Difference listings
————
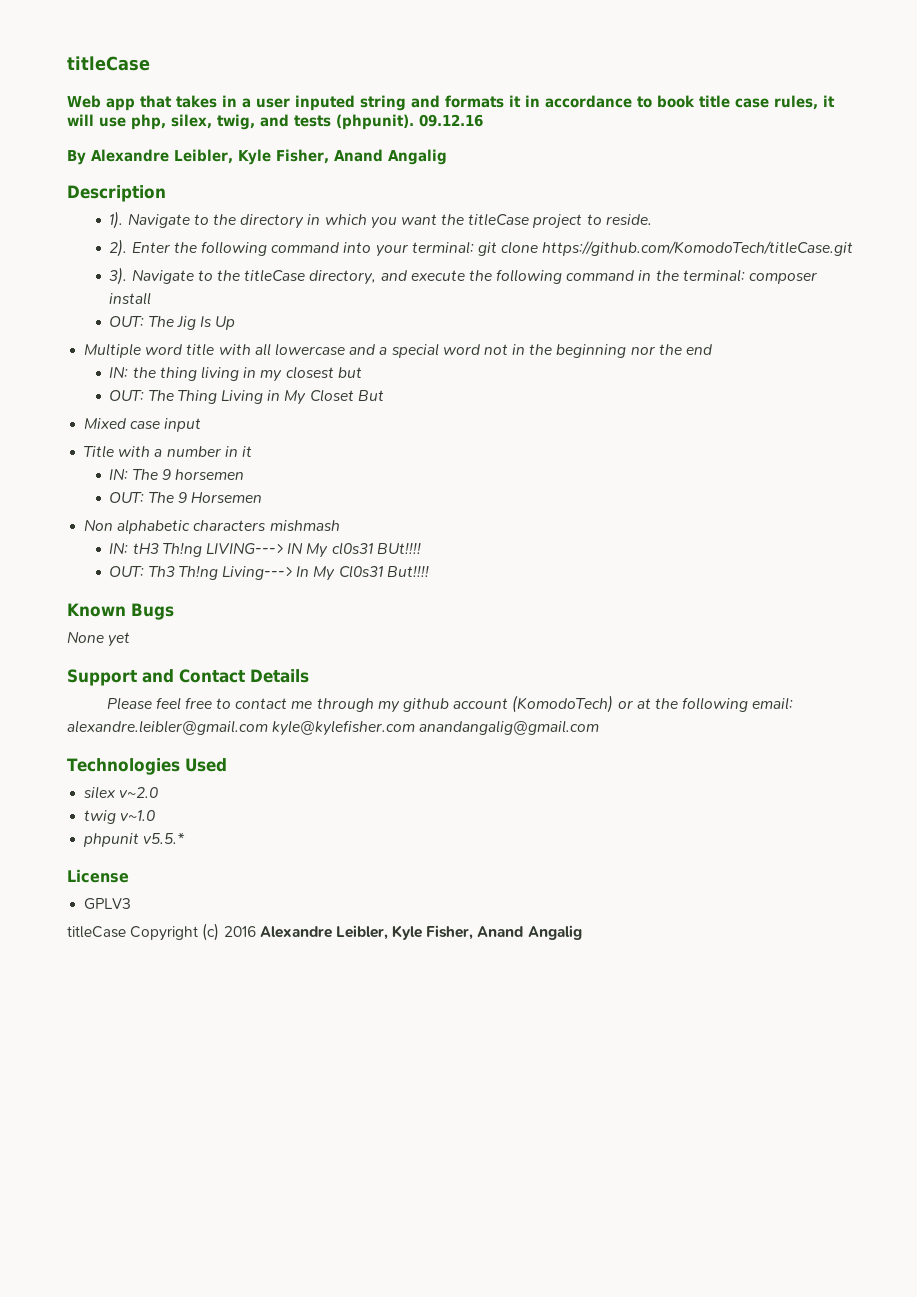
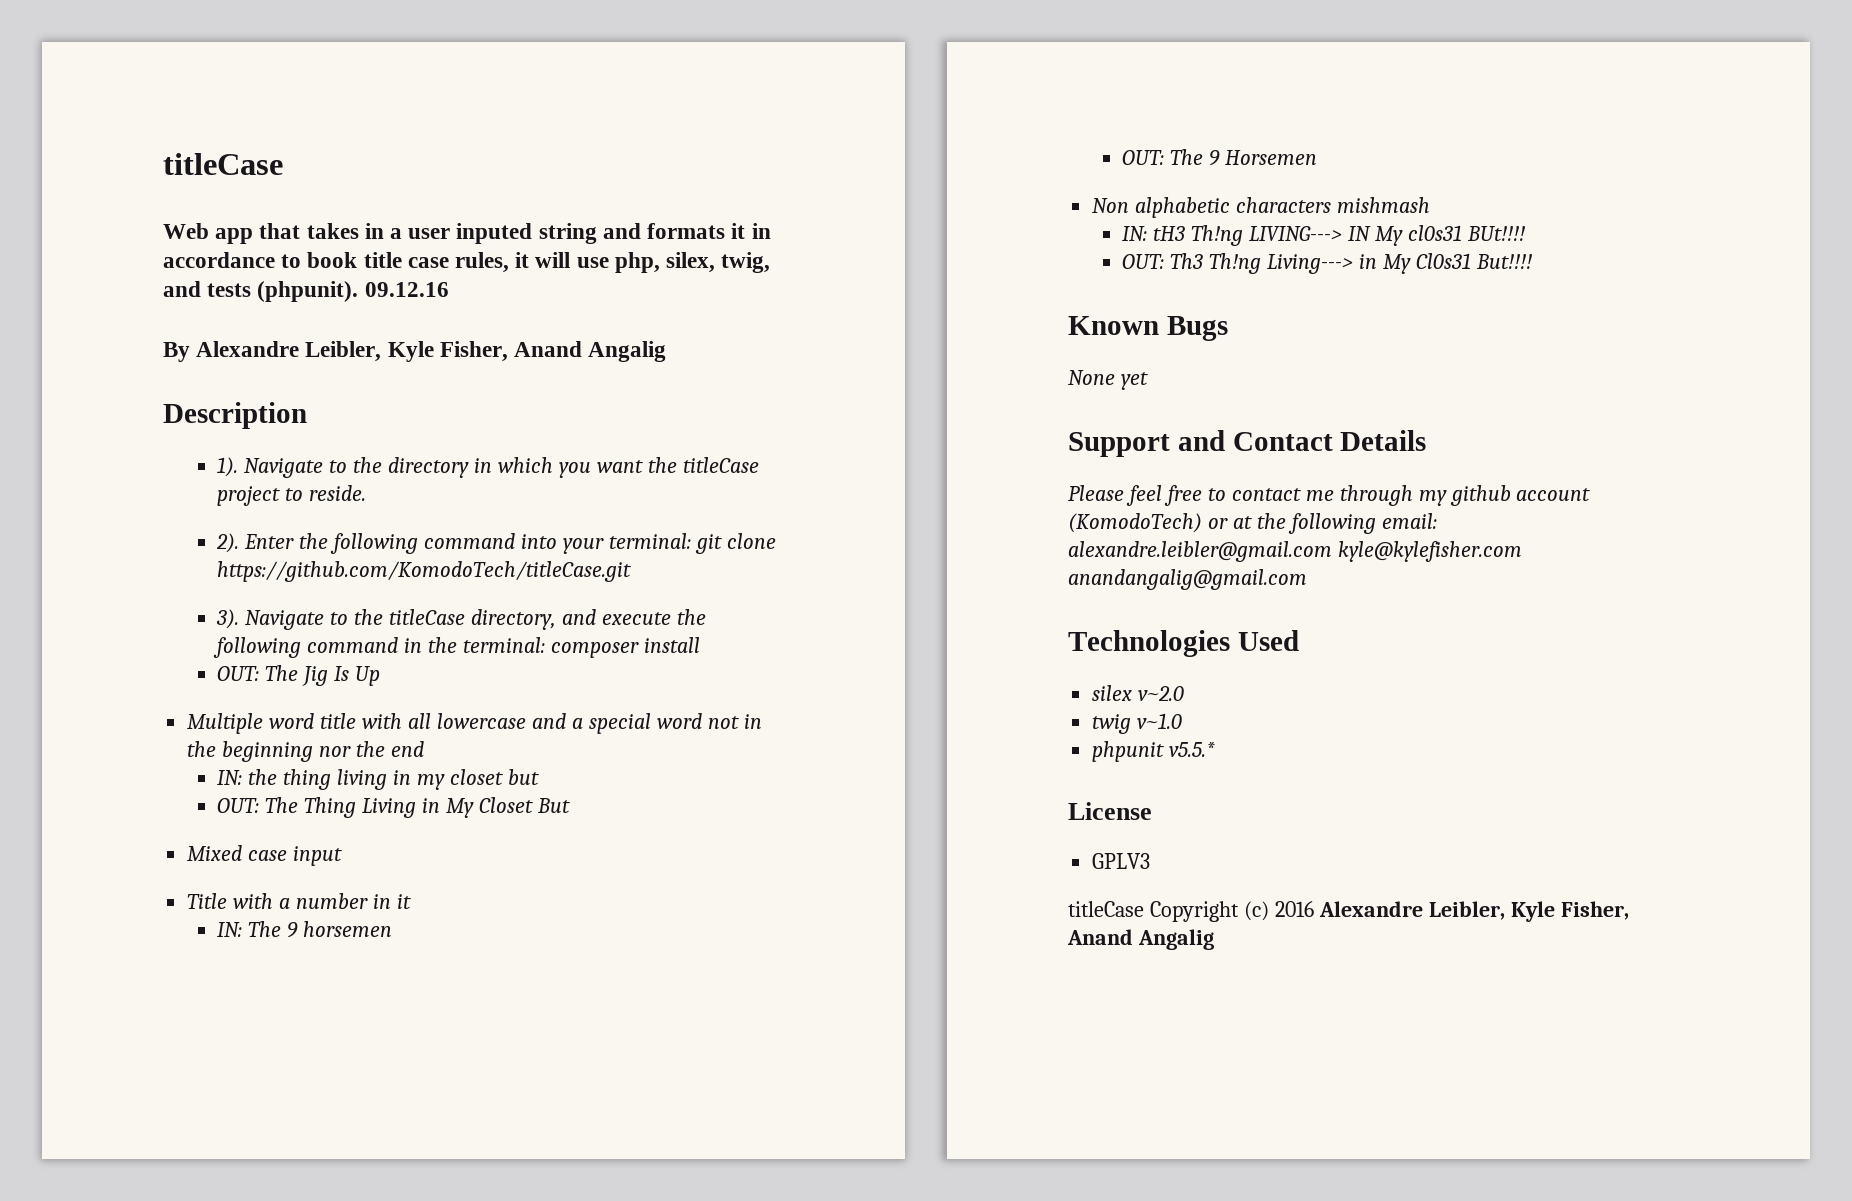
- IN: the thing living in my closest but
+ IN: the thing living in my closet but
- OUT: Th3 Th!ng Living---> In My Cl0s31 But!!!!
+ OUT: Th3 Th!ng Living---> in My Cl0s31 But!!!!

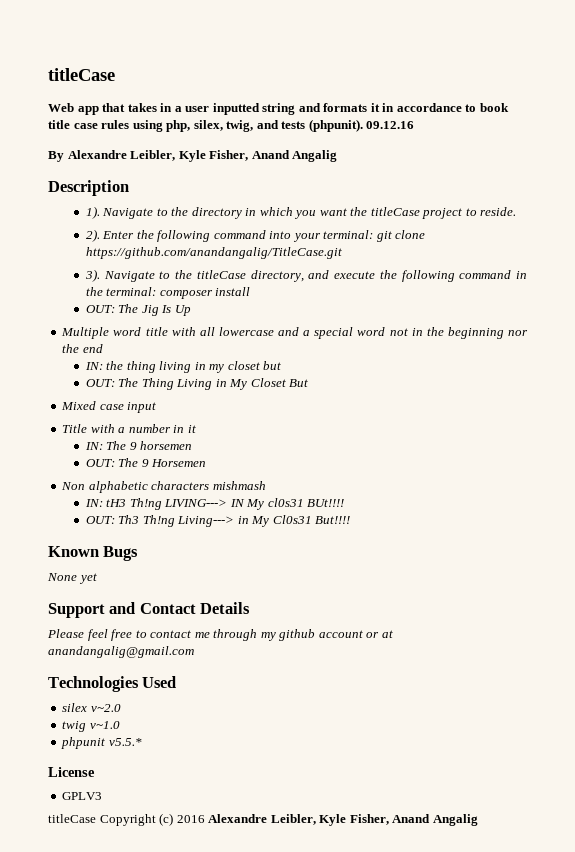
- Web app that takes in a user inputed string and formats it in accordance to book title case rules, it will use php, silex, twig, and tests (phpunit).
+ Web app that takes in a user inputted string and formats it in accordance to book title case rules using php, silex, twig, and tests (phpunit).
- Enter the following command into your terminal: git clone https://github.com/KomodoTech/titleCase.git
+ Enter the following command into your terminal: git clone https://github.com/anandangalig/TitleCase.git
- Please feel free to contact me through my github account (KomodoTech) or at the following email: alexandre.leibler@gmail.com kyle@kylefisher.com anandangalig@gmail.com
+ Please feel free to contact me through my github account or at anandangalig@gmail.com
————
### PROBLEM DETAILS
Provide only the count of lines within the entries above that include the string "Enter".

### OUTPUT OF THE TASK
2